### Work instructions
Will you write out, word for word, every line from the one with "- Angular Frontend: file-service-front >= v1.1.12" to the final line of the data below, with the pictures left out?
- - - - - - -
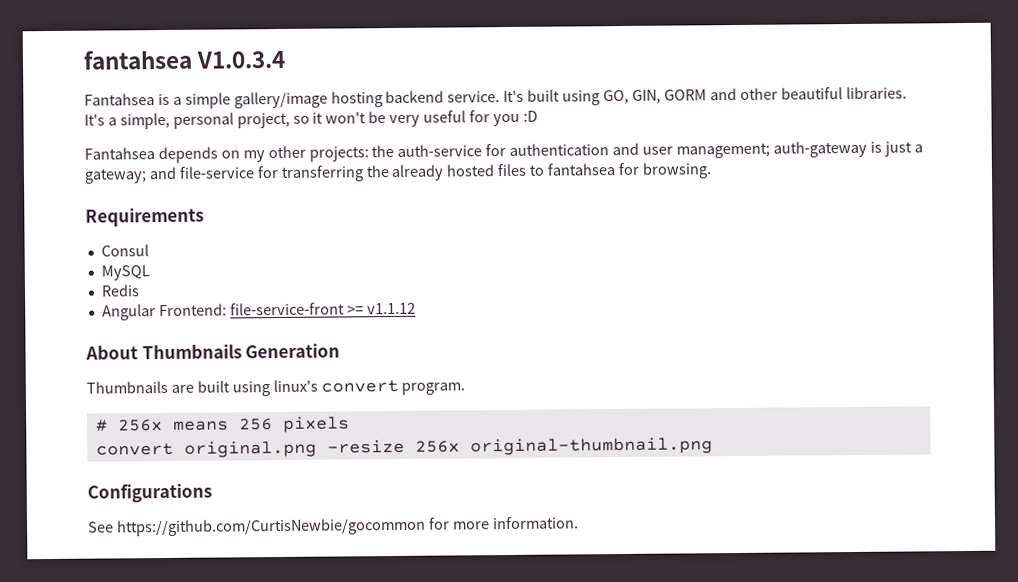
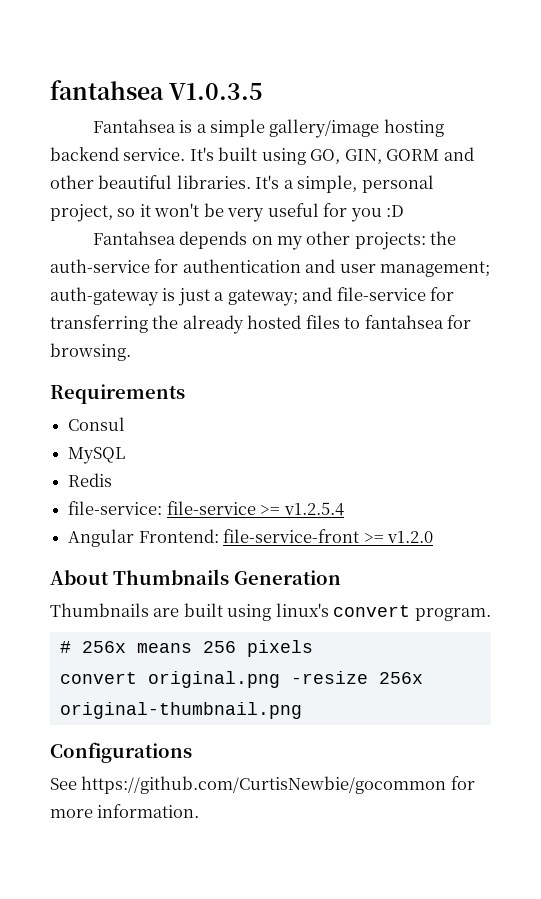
- fantahsea V1.0.3.4
+ fantahsea V1.0.3.5
+ file-service: file-service >= v1.2.5.4
- Angular Frontend: file-service-front >= v1.1.12
+ Angular Frontend: file-service-front >= v1.2.0

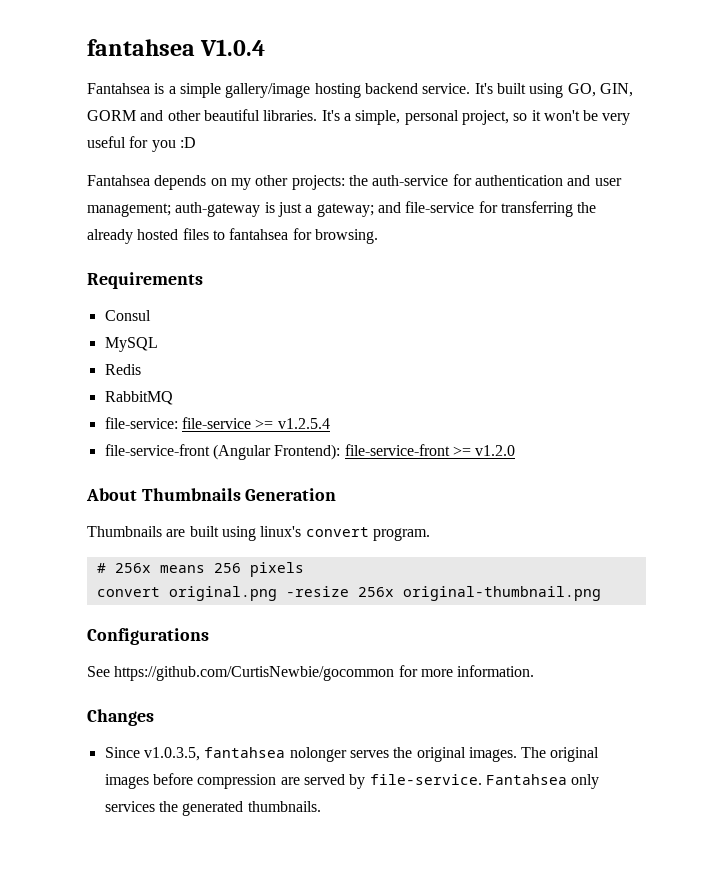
- fantahsea V1.0.3.5
+ fantahsea V1.0.4
+ RabbitMQ
- Angular Frontend: file-service-front >= v1.2.0
+ file-service-front (Angular Frontend): file-service-front >= v1.2.0
+ Changes
+ Since v1.0.3.5, fantahsea nolonger serves the original images. The original images before compression are served by file-service. Fantahsea only services the generated thumbnails.

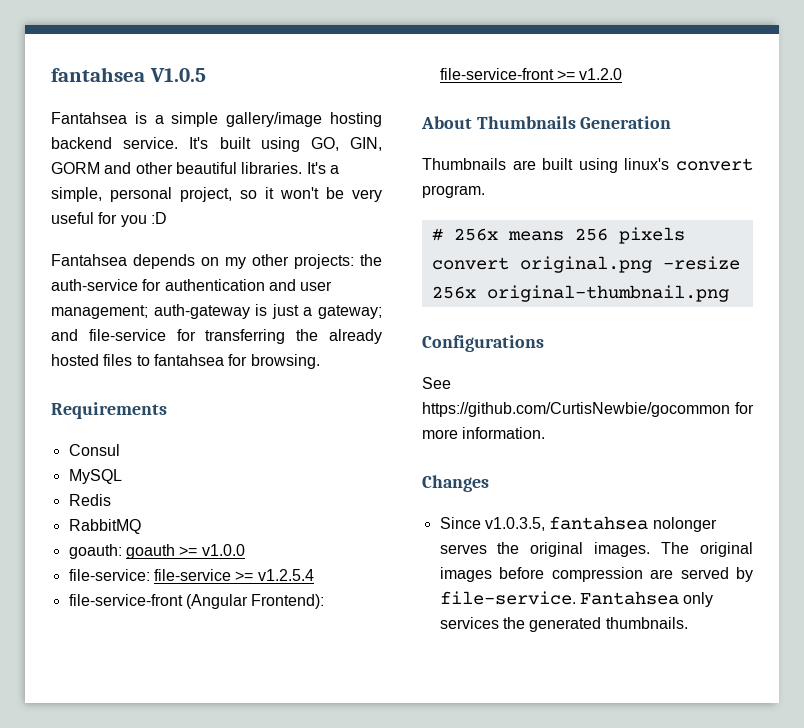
- fantahsea V1.0.4
+ fantahsea V1.0.5
+ goauth: goauth >= v1.0.0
- - - - - - -
### Response
- Angular Frontend: file-service-front >= v1.1.12
+ Angular Frontend: file-service-front >= v1.2.0

- fantahsea V1.0.3.5
+ fantahsea V1.0.4
+ RabbitMQ
- Angular Frontend: file-service-front >= v1.2.0
+ file-service-front (Angular Frontend): file-service-front >= v1.2.0
+ Changes
+ Since v1.0.3.5, fantahsea nolonger serves the original images. The original images before compression are served by file-service. Fantahsea only services the generated thumbnails.

- fantahsea V1.0.4
+ fantahsea V1.0.5
+ goauth: goauth >= v1.0.0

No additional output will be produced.